Чурис на минуту задумался.
– Должон весь завалится, – сказал он вдруг.
– Ну, вот видишь ли, ты бы лучше так и на сходке говорил, что тебе надо весь двор пристроить, а не одних сошек. Ведь я рад помочь тебе…
– Много довольны вашей милостью, – недоверчиво и не глядя на барина отвечал Чурисенок. – Мне хоть бы бревна четыре, да сошек пожаловали, так я, может, сам управлюсь; а который негодный лес выберется, так в избу на подпорки пойдет.
– А разве у тебя и изба плоха?
– Того и ждем с бабой, что вот-вот раздавит кого-нибудь, – равнодушно сказал Чурис. – Намедни и то накатина с потолка мою бабу убила!
– Как убила?
– Да так, убила, ваше сиятельство: – по спине как полыхнёт ее, так она до ночи замертво пролежала.
– Что ж, прошло?
– Прошло-то прошло, да всё хворает. Она точно и от-роду хворая.
– Что ты, больна? – спросил Нехлюдов у бабы, продолжавшей стоять в дверях и тотчас же начавшей охать, как только муж стал говорить про нее.
– Всё вот тут не пущает меня, да и шабаш, – отвечала она, указывая на свою грязную, тощую грудь.
– Опять! – с досадой сказал молодой барин, пожимая плечами: – отчего же ты больна, а не приходила сказаться в больницу? Ведь для этого и больница заведена. Разве вам не повещали?
– Повещали, кормилец, да недосуг всё: и на барщину, и дома, и ребятишки – всё одна! Дело наше одинокое…
III.
Нехлюдов вошел в избу. Неровные, закопченные стены в черном углу были увешаны разным тряпьем и платьем, а в красном буквально покрыты красноватыми тараканами, собравшимися около образов и лавки. В середине этой черной, смрадной, шестиаршинной избёнки, в потолке была большая щель, и несмотря на то, что в двух местах стояли подпорки, потолок так погнулся, что, казалось, с минуты на минуту угрожал разрушением.
– Да, изба очень плоха, – сказал барин, всматриваясь в лицо Чурисенка, который, казалось, не хотел начинать говорить об этом предмете.
– Задавит нас, и ребятишек задавит, – начала слезливым голосом приговаривать баба, прислонившись к печи под полатями.
– Ты не говори! – строго сказал Чурис и с тонкой, чуть заметной улыбкой, обозначившейся под его пошевелившимися усами, обратился к барину: – и ума не приложу, чтò с ней делать, ваше сиятельство, с избой-то; и подпорки, и подкладки клал – ничего нельзя исделать!
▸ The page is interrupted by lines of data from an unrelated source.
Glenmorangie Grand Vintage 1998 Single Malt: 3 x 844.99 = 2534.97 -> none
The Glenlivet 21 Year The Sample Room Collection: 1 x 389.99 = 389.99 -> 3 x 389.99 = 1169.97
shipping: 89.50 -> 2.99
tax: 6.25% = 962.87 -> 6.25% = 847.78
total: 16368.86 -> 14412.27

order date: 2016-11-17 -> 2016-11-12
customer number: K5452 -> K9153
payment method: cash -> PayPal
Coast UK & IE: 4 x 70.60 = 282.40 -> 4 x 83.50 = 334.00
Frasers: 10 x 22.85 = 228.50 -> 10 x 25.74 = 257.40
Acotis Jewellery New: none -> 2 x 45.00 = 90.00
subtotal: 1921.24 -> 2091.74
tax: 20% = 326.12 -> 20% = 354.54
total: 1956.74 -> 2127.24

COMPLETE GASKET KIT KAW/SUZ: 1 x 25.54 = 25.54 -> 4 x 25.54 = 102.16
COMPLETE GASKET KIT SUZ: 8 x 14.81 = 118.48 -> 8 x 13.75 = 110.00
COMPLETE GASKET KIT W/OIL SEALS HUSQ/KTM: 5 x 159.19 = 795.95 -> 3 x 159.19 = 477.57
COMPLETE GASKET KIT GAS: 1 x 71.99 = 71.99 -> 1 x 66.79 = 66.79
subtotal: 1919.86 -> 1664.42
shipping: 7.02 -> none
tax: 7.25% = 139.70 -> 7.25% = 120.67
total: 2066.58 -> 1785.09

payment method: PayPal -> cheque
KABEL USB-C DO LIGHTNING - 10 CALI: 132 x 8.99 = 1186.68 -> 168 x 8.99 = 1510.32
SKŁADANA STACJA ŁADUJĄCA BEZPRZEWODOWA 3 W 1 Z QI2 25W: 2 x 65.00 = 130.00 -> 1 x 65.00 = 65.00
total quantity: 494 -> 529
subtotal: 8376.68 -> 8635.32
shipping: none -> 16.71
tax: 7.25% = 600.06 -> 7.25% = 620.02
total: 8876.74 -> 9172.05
– Как тут зиму зимовать? Ох-ох-о! – сказала баба.
– Оно, коли еще подпорки поставить, новый накатник настлать, – перебил ее муж, с спокойным, деловым выраженьем: – да кой-где перемёты переменить, так, может, как-нибудь пробьемся зиму-то. Прожить можно, только избу всю подпорками загородишь – вот чтò; а тронь ее, так щепки живой не будет; только поколи стоит, держится, – заключил он, видимо весьма довольный тем, что он сообразил это обстоятельство.
Нехлюдову было досадно и больно, что Чурис довел себя до такого положения и не обратился прежде к нему, тогда как он, с самого своего приезда, ни разу не отказывал мужикам и только того добивался, чтоб все прямо приходили к нему за своими нуждами. Он почувствовал даже некоторую злобу на мужика, сердито пожал плечами и нахмурился; но вид нищеты, окружавшей его, и среди этой нищеты спокойная и самодовольная наружность Чуриса, превратили его досаду в какое-то грустное, безнадежное чувство.
– Ну, как же ты, Иван, прежде не сказал мне? – с упреком заметил он, садясь на грязную, кривую лавку.